Simulating in R- how can I make this faster?

Question

I am simulating something like Jim Berger's applet.

The simulation works like this: I will generate a sample x of size n either from the null distribution N(0,1) or from the alternative distribution N(theta, 1). I will assume that the the prior probability of the null is some proportion prop (so the prior of the alternative is 1-prop) and that the distribution of theta in the alternative is N(0,2) (I could change all this parameters, but this is just to start).

I want to get a large number of pvalues arround a certain range (like 2000 pvalues between 0.049 and 0.05, in the simulation this would be equivalent to z stats arround 1.96 and 1.97) from the simulation scenario described above, and to see how many came from the null and how many came from the alternative.

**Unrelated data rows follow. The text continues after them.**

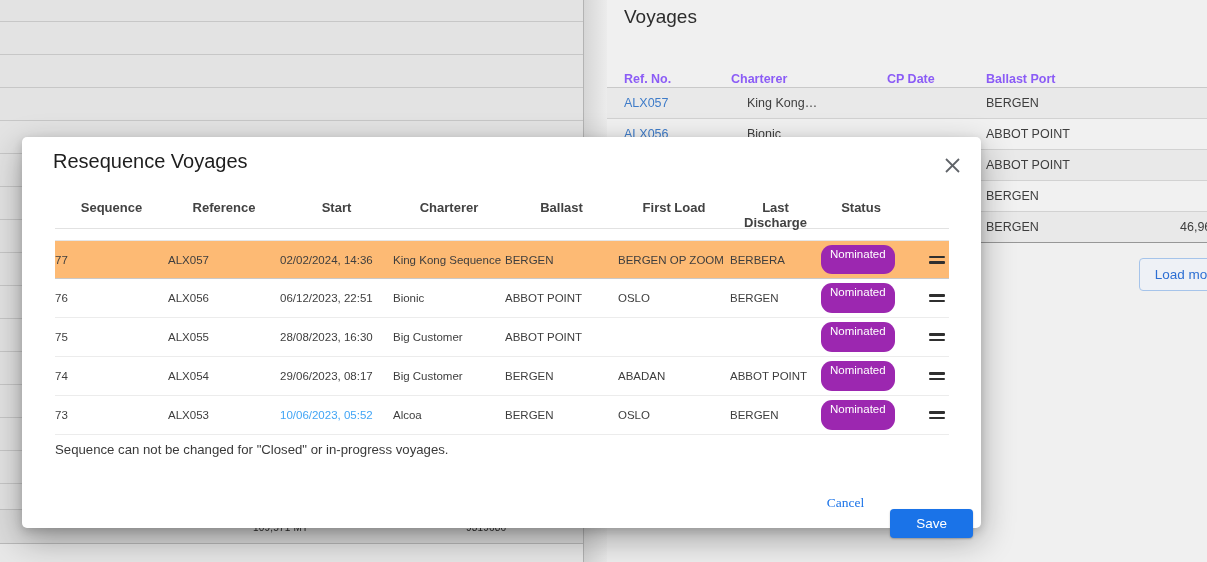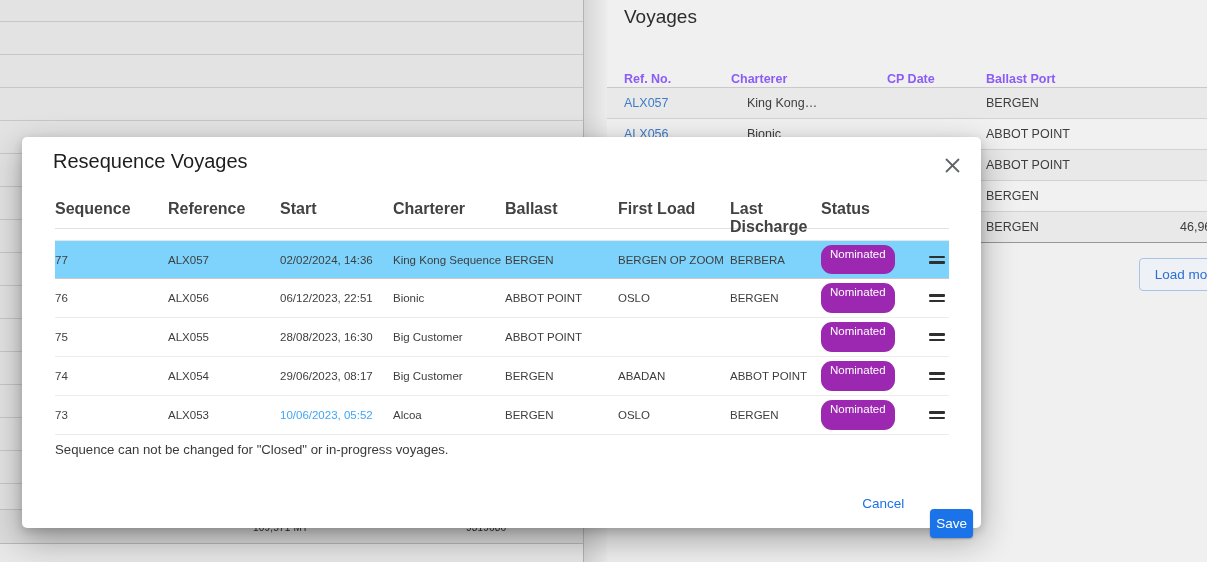"Sequence" .m-headrow span { font-size: 16px -> 13px; text-align: none -> center }
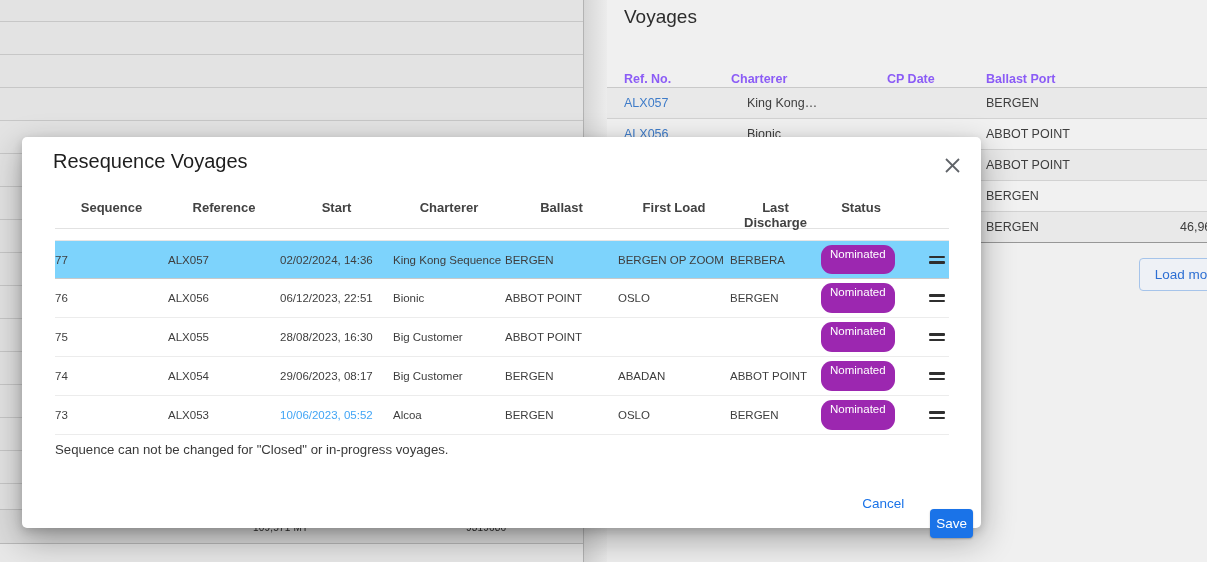"77" .m-row.first { background: #7dd3fc -> #fdba74 }
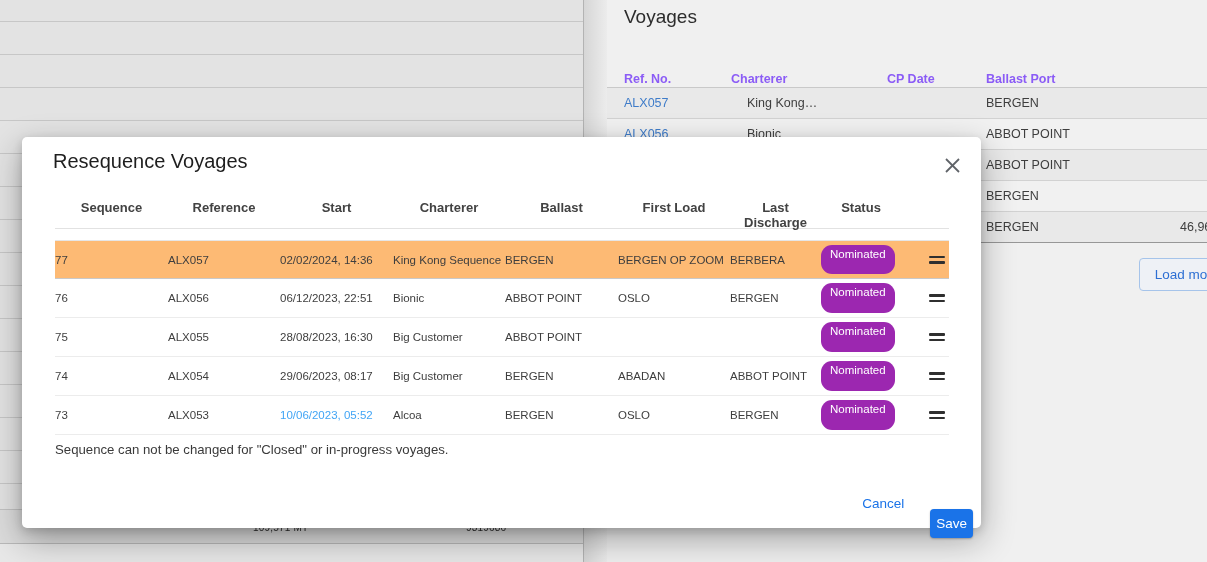"Cancel" .btn-cancel { font-family: Liberation Sans, sans-serif -> Liberation Serif, serif }
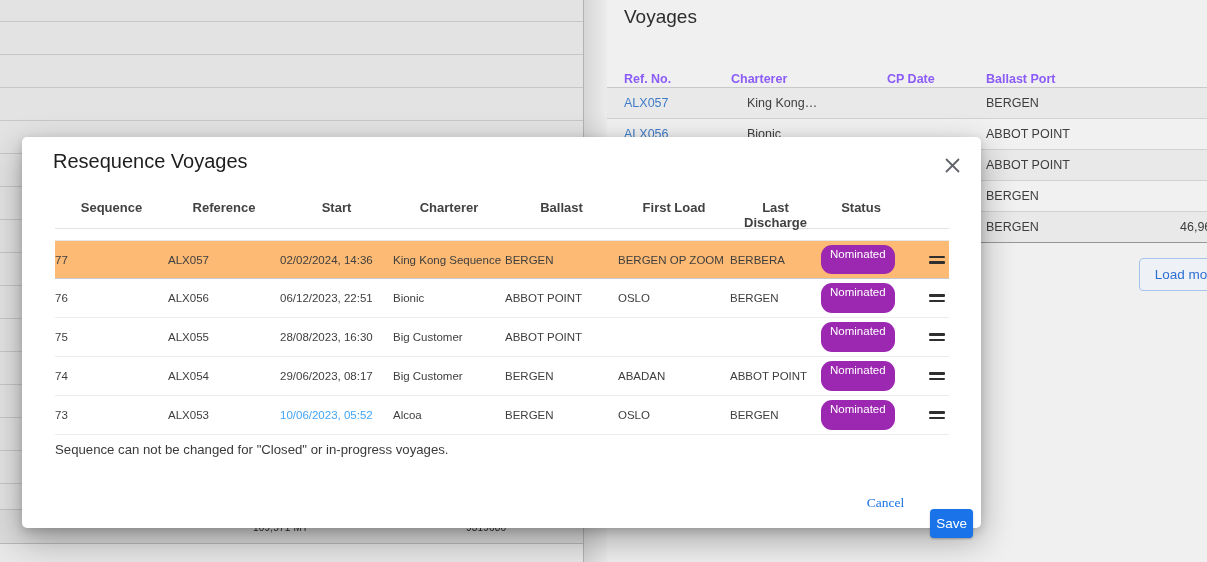"Save" .btn-save { padding: 7px 6px -> 7px 26px }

So far I came up with a solution like this:

berger <- function(prop, n){
  z=0
  while(z<=1.96|z>=1.97){
    u <- runif(1)
    if(u<prop){
      H0 <- TRUE
      x<-rnorm(n, 0, 1)
    }else{
      H0 <- FALSE
      theta <- rnorm(1, 0, 2)
      x <- rnorm(n, theta, 1)
    }
    z <- sqrt(n)*abs(mean(x))
  }
  return(H0)
}

results<-replicate(2000, berger(0.1, 100))
sum(results)/length(results) ## approximately 25%

It takes about 3,5 minutes. Is it possible to speed this up? How? Every answer is welcome, including integration with C.

Update: Parallelization can speed that up a little bit. But, I have tried the same code in Julia, and it takes only 14 seconds without any parallelization (code below).

Update 2: With Rcpp and parallelization it is possible to reduce the simulation to 8 seconds. See the new answer.

function berger(prop, n)
       z = 0 
       h0 = 0
       while z<1.96 || z > 1.97

              u = rand()

              if u < prop
                     h0 = true;
                     x = randn(n)             
              else
                     h0 = false
                     theta = randn()*2
                     x = randn(n) + theta
              end

              z = sqrt(n)*abs(mean(x))
       end

       h0
end

results = [0]

for i in 1:2000
       push!(results, berger(0.1, 100))
end

sum(results)/length(results)

I don't really see why it is important to consider only `0.049 < p < 0.05`? I see it is mentioned in the paper, but it doesn't make sense to me, personally. — PascalVKooten, May 16 '14 at 19:08
@PascalvKooten you want to calculate the probability that H0 is true given p is approximately 0.05. Read Jim Berger's page for further detail. — Carlos Cinelli, May 16 '14 at 19:16

nograpes · Answer 1 · 2014-05-17T04:34:11.713

3

There might be ways to make this function a little faster (through parallelization for example), but you aren't going to get orders of magnitude difference (edit: in R). The key problem is that you are making roughly 400 million draws from the normal distribution.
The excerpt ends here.